Persistent Memory for WAL

This page describes the persistent memory-backed WAL designs and implementations proposed in pgsql-hackers.

Overview of persistent memory (PMEM)

(All subsections TBD)

Programming model

PMEM modules

Filesystem DAX

Persistent Memory Development Kit (PMDK)

Basic performance

Designs of PMEM-backed WAL

Buffers on DRAM; Segments on disk (Current non-PMEM design)

Allocates WAL buffers on DRAM
Allocates WAL segment files on disk
Opens the segment files
Inserts (memory-copies) WAL records into the buffers
Writes the records out of the buffers to the segment files
At end of checkpoint, recycles old segment files
When recovery, reads the records from the segment files

Buffers on DRAM; Segments on PMEM but not mapped

Same as "Buffers on DRAM; Segments on disk" design except using PMEM instead of disk.

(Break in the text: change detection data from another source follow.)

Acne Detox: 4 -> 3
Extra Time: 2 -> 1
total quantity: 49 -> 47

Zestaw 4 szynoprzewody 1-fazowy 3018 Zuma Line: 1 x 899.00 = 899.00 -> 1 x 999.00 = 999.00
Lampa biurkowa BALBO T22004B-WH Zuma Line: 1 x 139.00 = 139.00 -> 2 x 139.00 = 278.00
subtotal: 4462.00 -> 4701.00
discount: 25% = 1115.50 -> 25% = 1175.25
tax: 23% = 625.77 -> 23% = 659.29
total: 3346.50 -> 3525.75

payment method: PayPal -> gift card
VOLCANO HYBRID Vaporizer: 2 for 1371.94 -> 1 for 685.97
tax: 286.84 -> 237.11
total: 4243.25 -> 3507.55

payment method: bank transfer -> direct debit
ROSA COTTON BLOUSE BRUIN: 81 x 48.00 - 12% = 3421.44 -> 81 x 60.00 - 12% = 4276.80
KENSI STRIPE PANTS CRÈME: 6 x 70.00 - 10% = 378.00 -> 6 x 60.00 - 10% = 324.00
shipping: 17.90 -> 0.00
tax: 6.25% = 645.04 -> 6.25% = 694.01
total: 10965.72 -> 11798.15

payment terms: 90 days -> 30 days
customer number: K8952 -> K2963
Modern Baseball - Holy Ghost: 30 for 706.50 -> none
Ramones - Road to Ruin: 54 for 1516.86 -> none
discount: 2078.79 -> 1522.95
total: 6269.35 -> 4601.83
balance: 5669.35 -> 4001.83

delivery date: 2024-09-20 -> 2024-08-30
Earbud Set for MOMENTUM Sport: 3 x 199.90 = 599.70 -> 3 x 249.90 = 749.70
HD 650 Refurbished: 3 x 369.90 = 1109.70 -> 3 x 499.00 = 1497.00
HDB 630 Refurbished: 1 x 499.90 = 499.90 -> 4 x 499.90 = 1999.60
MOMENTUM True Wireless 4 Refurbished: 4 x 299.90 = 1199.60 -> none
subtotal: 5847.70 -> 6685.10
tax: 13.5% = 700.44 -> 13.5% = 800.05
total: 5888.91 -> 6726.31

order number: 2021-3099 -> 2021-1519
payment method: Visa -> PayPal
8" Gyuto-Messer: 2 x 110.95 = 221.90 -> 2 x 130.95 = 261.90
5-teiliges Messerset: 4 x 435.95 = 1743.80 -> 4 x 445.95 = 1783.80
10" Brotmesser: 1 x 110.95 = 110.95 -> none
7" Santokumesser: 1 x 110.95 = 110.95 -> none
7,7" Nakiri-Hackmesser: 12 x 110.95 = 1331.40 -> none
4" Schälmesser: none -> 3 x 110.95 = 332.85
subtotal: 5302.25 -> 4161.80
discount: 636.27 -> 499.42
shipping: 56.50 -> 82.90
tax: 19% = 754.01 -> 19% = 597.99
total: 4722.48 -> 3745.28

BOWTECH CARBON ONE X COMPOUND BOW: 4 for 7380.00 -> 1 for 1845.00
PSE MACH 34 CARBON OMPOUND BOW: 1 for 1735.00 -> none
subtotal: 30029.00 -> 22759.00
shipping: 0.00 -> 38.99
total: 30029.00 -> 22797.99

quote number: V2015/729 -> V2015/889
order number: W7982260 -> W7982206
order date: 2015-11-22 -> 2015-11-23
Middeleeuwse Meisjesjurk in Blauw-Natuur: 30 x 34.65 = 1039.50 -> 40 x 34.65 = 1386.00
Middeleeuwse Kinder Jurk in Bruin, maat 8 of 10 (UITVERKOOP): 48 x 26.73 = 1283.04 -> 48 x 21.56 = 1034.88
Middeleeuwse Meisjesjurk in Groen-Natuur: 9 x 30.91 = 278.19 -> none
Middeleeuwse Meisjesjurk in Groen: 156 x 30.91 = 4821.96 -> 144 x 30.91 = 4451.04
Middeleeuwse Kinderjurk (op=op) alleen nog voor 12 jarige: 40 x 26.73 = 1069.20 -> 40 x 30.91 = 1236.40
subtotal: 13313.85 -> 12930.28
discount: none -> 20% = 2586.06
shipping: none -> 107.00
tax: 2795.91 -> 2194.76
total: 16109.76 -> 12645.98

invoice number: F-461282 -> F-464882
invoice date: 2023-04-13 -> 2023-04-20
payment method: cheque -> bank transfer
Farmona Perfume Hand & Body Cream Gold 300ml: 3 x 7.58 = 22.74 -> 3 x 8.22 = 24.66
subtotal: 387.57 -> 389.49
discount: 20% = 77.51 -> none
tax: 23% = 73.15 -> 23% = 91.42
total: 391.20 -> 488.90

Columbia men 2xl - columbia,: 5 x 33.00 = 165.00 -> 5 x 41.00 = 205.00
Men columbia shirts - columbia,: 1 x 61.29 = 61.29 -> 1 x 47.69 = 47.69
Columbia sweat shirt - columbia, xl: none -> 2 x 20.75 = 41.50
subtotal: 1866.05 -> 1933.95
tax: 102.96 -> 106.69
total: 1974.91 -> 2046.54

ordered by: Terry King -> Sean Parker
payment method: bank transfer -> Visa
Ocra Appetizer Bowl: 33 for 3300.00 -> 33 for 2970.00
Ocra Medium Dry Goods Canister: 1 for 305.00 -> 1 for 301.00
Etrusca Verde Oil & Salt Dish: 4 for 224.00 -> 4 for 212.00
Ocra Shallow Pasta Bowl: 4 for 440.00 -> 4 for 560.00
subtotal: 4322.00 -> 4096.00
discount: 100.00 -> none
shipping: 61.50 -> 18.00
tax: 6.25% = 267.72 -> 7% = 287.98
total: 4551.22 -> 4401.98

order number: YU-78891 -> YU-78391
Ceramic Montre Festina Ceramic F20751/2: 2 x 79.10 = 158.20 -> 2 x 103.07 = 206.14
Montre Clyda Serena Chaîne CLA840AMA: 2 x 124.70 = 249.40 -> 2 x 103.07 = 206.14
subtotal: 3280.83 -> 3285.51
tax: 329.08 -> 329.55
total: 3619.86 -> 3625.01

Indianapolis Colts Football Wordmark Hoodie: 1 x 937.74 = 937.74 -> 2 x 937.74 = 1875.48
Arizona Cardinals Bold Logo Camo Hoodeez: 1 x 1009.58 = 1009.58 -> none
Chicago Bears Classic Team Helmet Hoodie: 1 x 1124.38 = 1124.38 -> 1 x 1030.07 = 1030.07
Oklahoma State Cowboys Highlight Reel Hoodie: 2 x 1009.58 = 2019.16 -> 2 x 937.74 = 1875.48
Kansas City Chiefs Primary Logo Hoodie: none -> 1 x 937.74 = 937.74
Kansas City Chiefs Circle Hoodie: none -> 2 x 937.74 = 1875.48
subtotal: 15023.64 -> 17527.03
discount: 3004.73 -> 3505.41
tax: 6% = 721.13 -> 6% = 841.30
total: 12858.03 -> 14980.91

Buffers on DRAM; Segments on PMEM and mapped

Allocates WAL buffers on DRAM
Allocates WAL segment files on PMEM
Memory-maps the segment files on PMEM
Inserts (memory-copies) WAL records into the buffers
Memory-copies the records from the buffers to the mapped segment files.
At end of checkpoint, recycles old segment files
When recovery, reads the records from the segment files

Buffers on PMEM; Segments on disk; Asynchronous write to disk

Allocates WAL buffers on PMEM
Allocates WAL segment files on disk
Opens the segment files
Inserts (memory-copies) WAL records into the buffers
Flushes the records out of CPU caches to the PMEM then asynchronously writes the records out of the buffers to the segment files
At end of checkpoint, recycles old segment files
When recovery, reads the records from the segment files and the buffers

Segments on PMEM mapped for buffers

DO NOT allocate WAL buffer pages on DRAM; Note that the xlblocks array is still allocated on DRAM
Allocates WAL segment files on PMEM
Memory-maps the segment files on PMEM for WAL buffers
Inserts (memory-copies) WAL records into the PMEM-backed buffers
Flushes the records out of CPU caches to the segment files
At end of checkpoint, recycles old segment files
When recovery, reads the records from the segment files

No segment; Single file on PMEM mapped for buffers

DO NOT allocate WAL buffer pages on DRAM; Note that the xlblocks array is still allocated on DRAM
Allocates (typically large) single file on PMEM
Memory-maps the single file on PMEM for WAL buffers
Inserts (memory-copies) WAL records into the PMEM-backed buffers
Flushes the records out of CPU caches to the single file; No write out to WAL segment files
At end of checkpoint, recycles old segment units on the buffers
When recovery, loads the records from the mapped single files

Proposed designs and patchsets for PMEM-backed WAL

Use WAL segments as WAL buffers

Discussion: Here
- An old discussion is here (search for "Use-WAL-segments-as-WAL-buffers")
Design: Segments on PMEM mapped for buffers
Implementation:
- At end of recovery, the startup process allocates WAL segment files and initializes segment/page headers on them. It will take a certain time. How far the segment files are allocated and initialized is depend on min_wal_size.
- The walwriter process periodically allocates the segment files and initializes the headers on them to advance WAL buffers.
- Each backend/checkpointer process maps the segment files for the buffers when it is inserting records to the buffers. If the segment file that the process needs have not allocated or initialized yet, the process allocates and initializes it.
- On commit or at end of checkpoint, each backend/checkpointer process flushes the records that are not done so yet out of CPU caches to PMEM.
  - The existing struct XLogCtl->LogwrtResult remembers how far the records are flushed out of CPU caches (.Write) and hit to PMEM (.Flush).
  - The records that a certain backend/checkpointer process is flushing may have been inserted by other backend/checkpointer processes.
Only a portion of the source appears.